Your answer should be every line below that includes the word "size".

[Front-end code edit data]
# # # # # # #
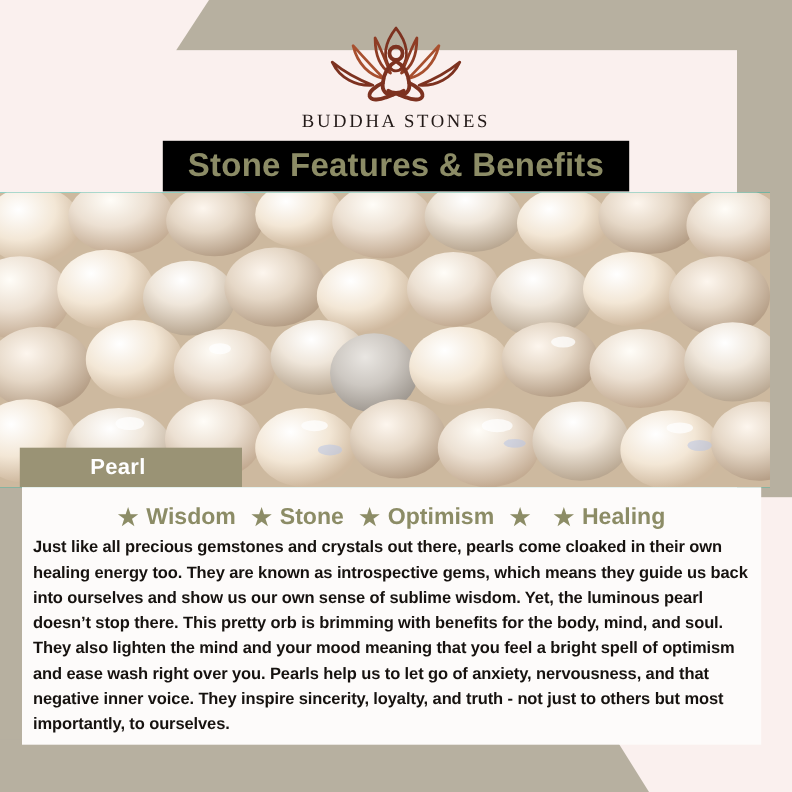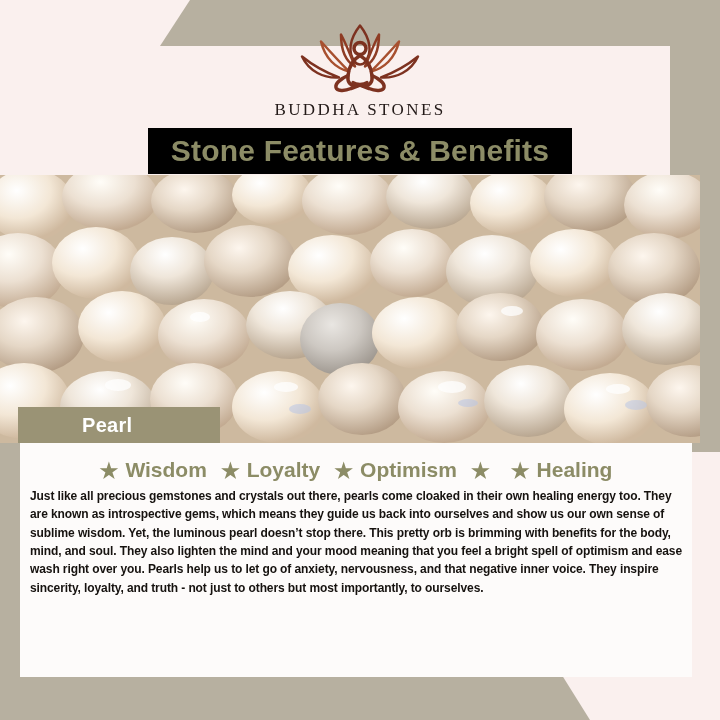--- a/index.html
+++ b/index.html
@@ -244,7 +244,7 @@
     </span>
     <span class="benefit">
       <span class="star">★</span>
-      <span>Loyalty</span>
+      <span>Stone</span>
     </span>
     <span class="benefit">
       <span class="star">★</span>

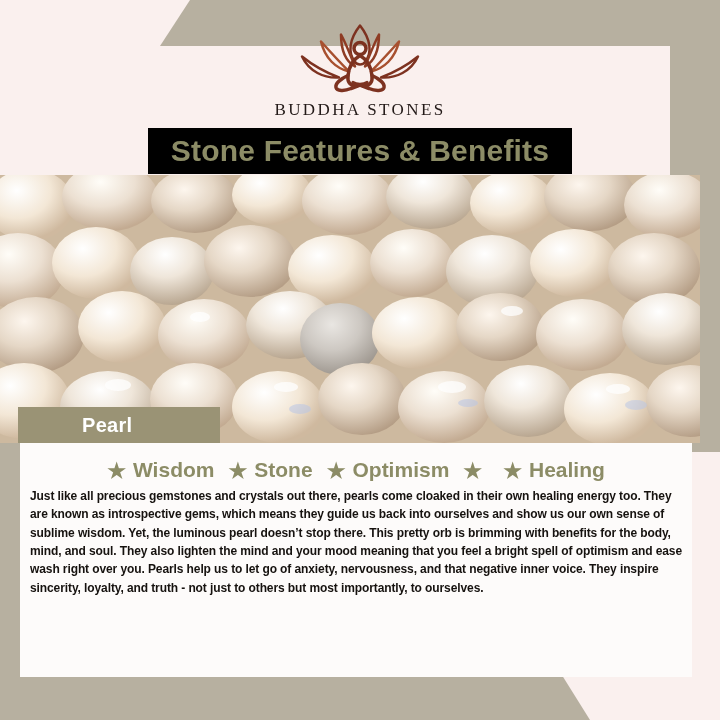--- a/index.html
+++ b/index.html
@@ -99,7 +99,7 @@
 
   .body-text{
     padding:5px 8px 0 10px;
-    font-size:12px; line-height:1.53; color:#16120f;
+    font-size:15px; line-height:1.53; color:#16120f;
     font-weight:bold; text-align:left;
     letter-spacing:-.1px;
   }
# # # # # # #
# SOLVED EXERCISE
-    font-size:12px; line-height:1.53; color:#16120f;
+    font-size:15px; line-height:1.53; color:#16120f;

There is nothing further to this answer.